They starts from the same equation as below.

y = w*x + b

But they solve it differently. MLR specified the w and b by minimizing the square error whereas SVM specified w and b by minimizing the loss function defined by C and epsilon.

I am wondering if the result of regression is significantly different. I guess that if the given data set is clean and well-explained by input features, the resultant w and b between SVM and MLR will be close. Putting my original question differently, I don't find any reasons to use linear SVM regression over multiple linear regression.


1 Answer 1


They could potentially be very different, because linear regression penalizes using squared error while SVRs penalize absolute error.
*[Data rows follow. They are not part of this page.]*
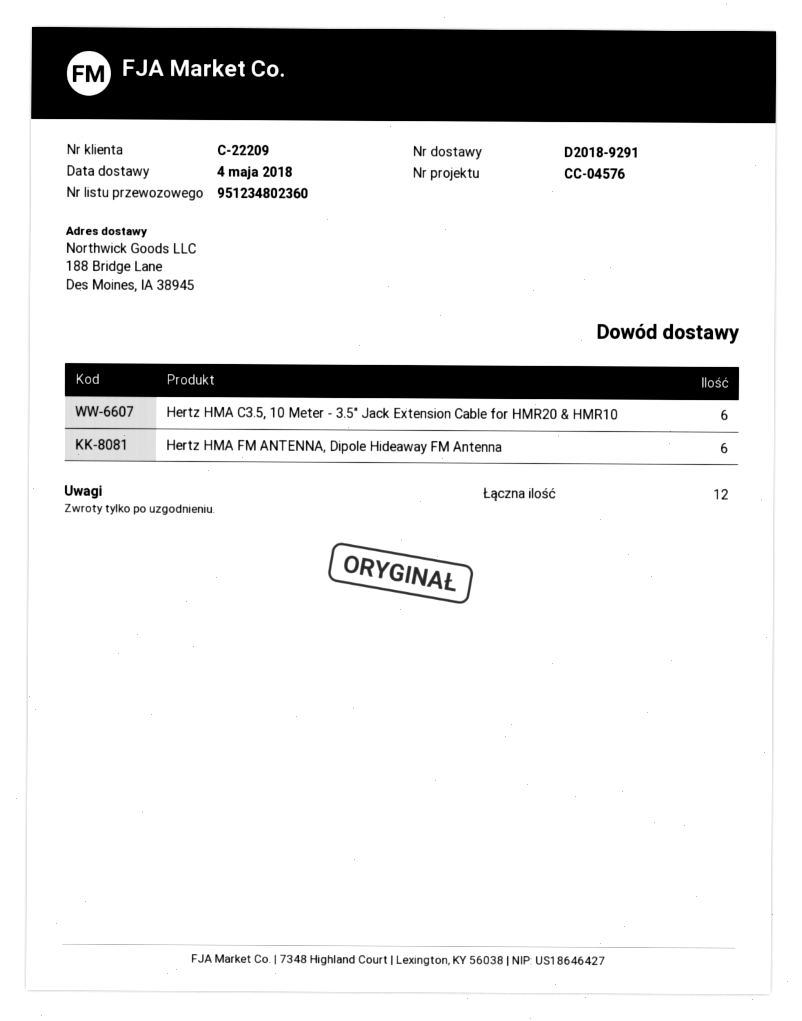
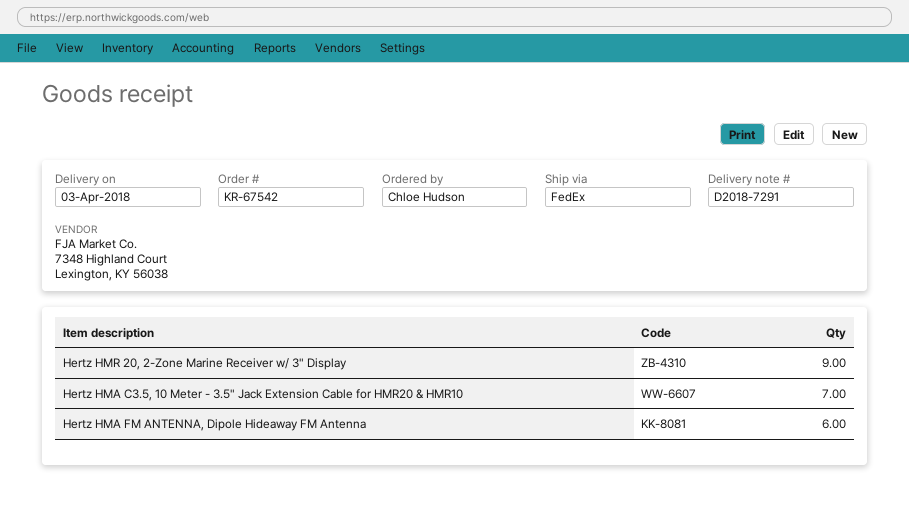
delivery note number: D2018-9291 -> D2018-7291
delivery date: 2018-05-04 -> 2018-04-03
Hertz HMA C3.5, 10 Meter - 3.5" Jack Extension Cable for HMR20 & HMR10: 6 -> 7
Hertz HMR 20, 2-Zone Marine Receiver w/ 3" Display: none -> 9

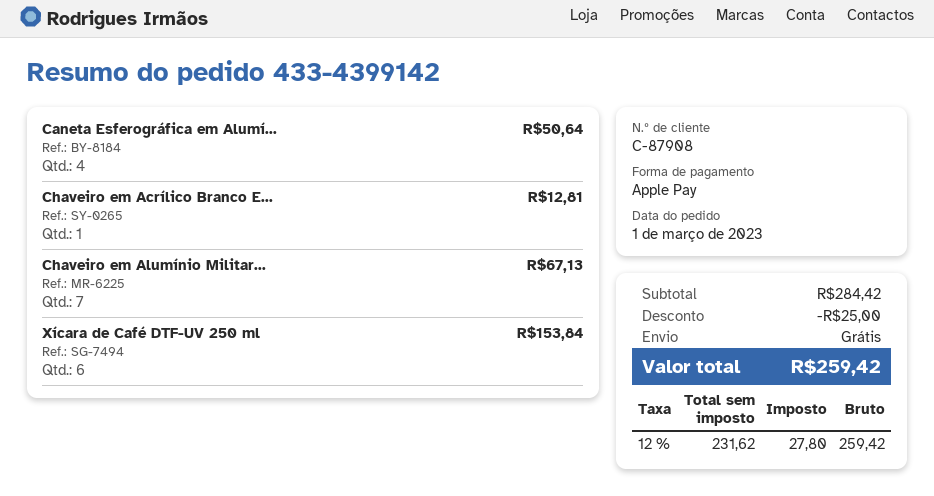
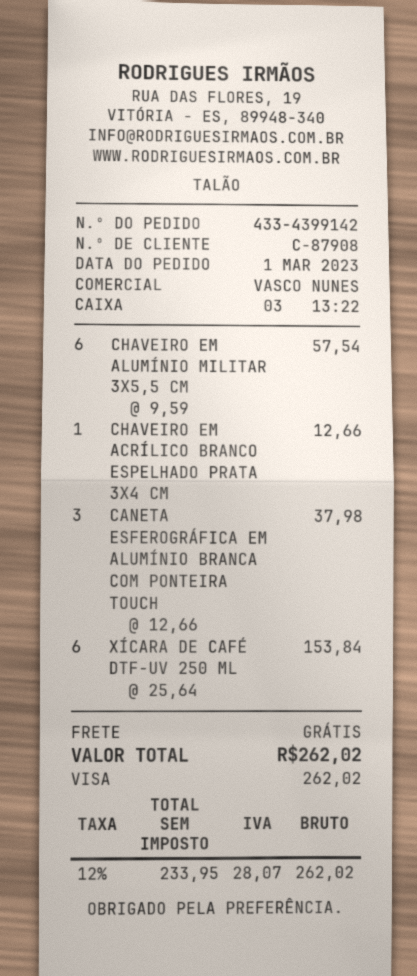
payment method: Apple Pay -> Visa
Caneta Esferográfica em Alumí...: 4 for 50.64 -> 3 for 37.98
Chaveiro em Acrílico Branco E...: 1 for 12.81 -> 1 for 12.66
Chaveiro em Alumínio Militar...: 7 for 67.13 -> 6 for 57.54
discount: 25.00 -> none
net: 231.62 -> 233.95
tax: 12% = 27.80 -> 12% = 28.07
total: 259.42 -> 262.02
You might have learned that "outliers" can have an outsized influence on the regression line because of this--this won't be the case with SVR, however.

Furthermore, if the SVR you're talking about is like the one described here (great resource there, by the way) then choosing a larger $\epsilon$ will yield a flatter regression line/hyperplane, whereas you don't have such a tuning parameter for regular ol' linear regression. This parameter enables you to try to fight overfitting by flattening the regression line.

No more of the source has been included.